I well remember that sunny morning a few years ago when Jonathan Miller came to my apartment in New York to discuss the non-existence of God. We had been friends for a number of years, and had discussed a great many topics, but we had never, except glancingly, ever spoken about religion. We knew about our shared atheism, but the subject didn’t seem to warrant much attention; in the Miller-McGinn world it was a non-existent topic. So our conversation that morning, which went on for a good two hours, was fresh material. It was a smooth and easy conversation, with much humor and mutual understanding. And yet we were attacking the foundations of what billions of people find essential to living happily (or that’s what they think). In earlier centuries, or in other places, we would have been gruesomely executed for having such a congenial chat.

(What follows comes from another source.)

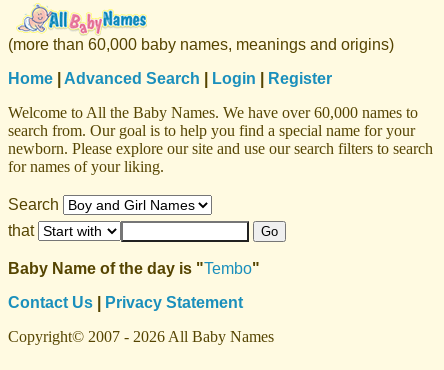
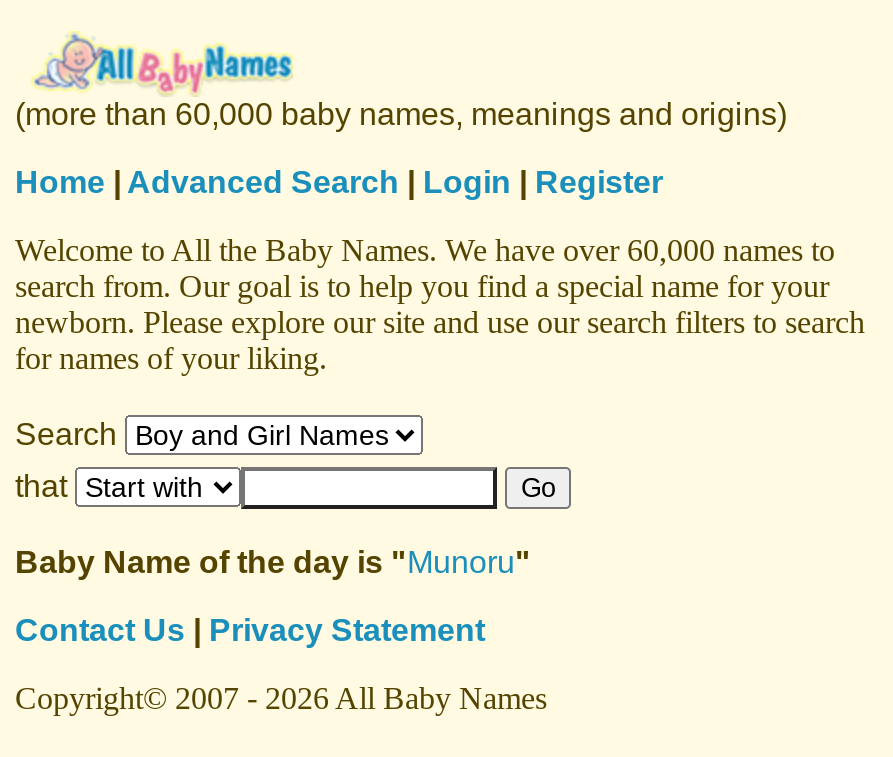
- Baby Name of the day is " Tembo"
+ Baby Name of the day is " Munoru"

It is often forgotten that atheism of the kind shared by Jonathan and me (and Dawkins and Hitchens et al) has an ethical motive. Or rather two ethical motives: one is ethical repugnance at the cruelty, tyranny and oppression of organized religion over the course of human history; the other concerns the ethics of rational belief—how we are obliged to form our beliefs about the world. The first motive is familiar and needs no commentary from me. The second is less widely appreciated, but for some of us it is crucial to the whole discussion. We believe, as an ethical principle, that beliefs about what reality contains should always be formed on the basis of evidence or rational argument—so that “faith” is inherently an unethical way to form your beliefs. To believe “on faith” is to believe that the world is a certain way (contains a god etc) without the support of either empirical or logical justification. This violates the ethics of belief—how you ought to arrive at your convictions. That, for us, is the original sin of theism; and from this sin the other sorts of sin arise—religious intolerance, persecution, violence.

In the Atheism Tapes you will see this ethical perspective amply displayed. Atheists through the ages have been moved by a moral imperative: to uphold the rationality of belief. Wishes can never replace justification as a ground of conviction. Contrary to the popular myth, atheists are not people who have abandoned the idea of the moral good; they are people with a particularly clear sense of what moral goodness requires. From our point of view, the typical theist has already done something morally wrong simply in being a theist.